Dataset records:

=== Begin Enclosure ===

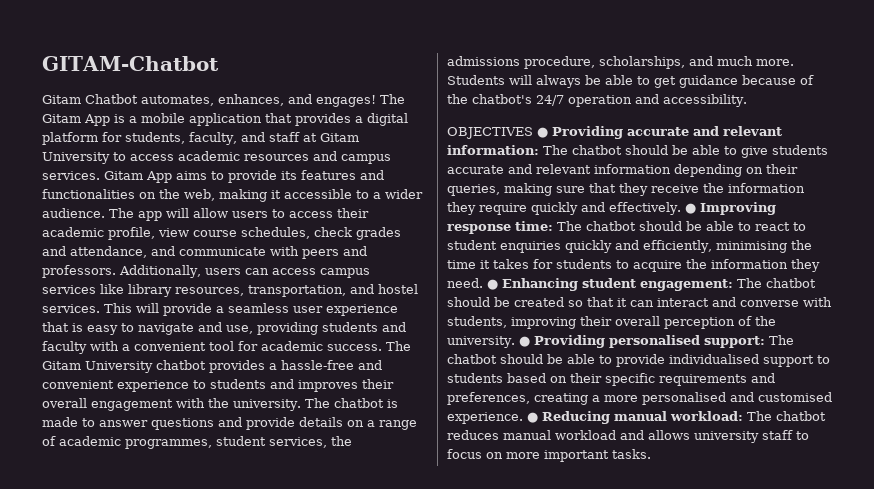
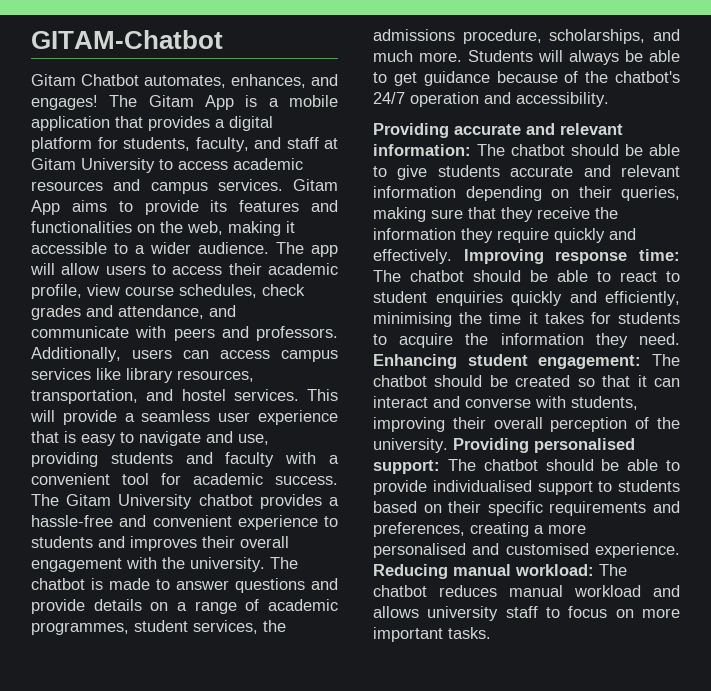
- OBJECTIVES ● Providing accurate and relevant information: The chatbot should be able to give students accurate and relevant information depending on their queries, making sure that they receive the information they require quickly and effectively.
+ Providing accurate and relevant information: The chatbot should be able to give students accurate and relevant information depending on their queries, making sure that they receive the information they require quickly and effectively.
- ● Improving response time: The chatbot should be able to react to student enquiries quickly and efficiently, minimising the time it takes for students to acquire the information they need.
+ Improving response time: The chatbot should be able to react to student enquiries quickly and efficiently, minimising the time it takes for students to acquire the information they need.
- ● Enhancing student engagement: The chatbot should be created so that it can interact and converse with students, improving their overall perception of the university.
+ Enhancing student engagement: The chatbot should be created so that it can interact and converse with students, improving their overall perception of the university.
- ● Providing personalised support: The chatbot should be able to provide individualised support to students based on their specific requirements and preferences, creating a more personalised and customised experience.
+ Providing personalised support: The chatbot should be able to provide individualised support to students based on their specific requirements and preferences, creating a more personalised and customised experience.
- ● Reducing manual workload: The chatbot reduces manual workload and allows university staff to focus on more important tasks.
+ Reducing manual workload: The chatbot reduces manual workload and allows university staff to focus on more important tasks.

=== End Enclosure ===

Directions for this task:
Please report all lines in the entries where "with" appears.

Exercise response:
- ● Enhancing student engagement: The chatbot should be created so that it can interact and converse with students, improving their overall perception of the university.
+ Enhancing student engagement: The chatbot should be created so that it can interact and converse with students, improving their overall perception of the university.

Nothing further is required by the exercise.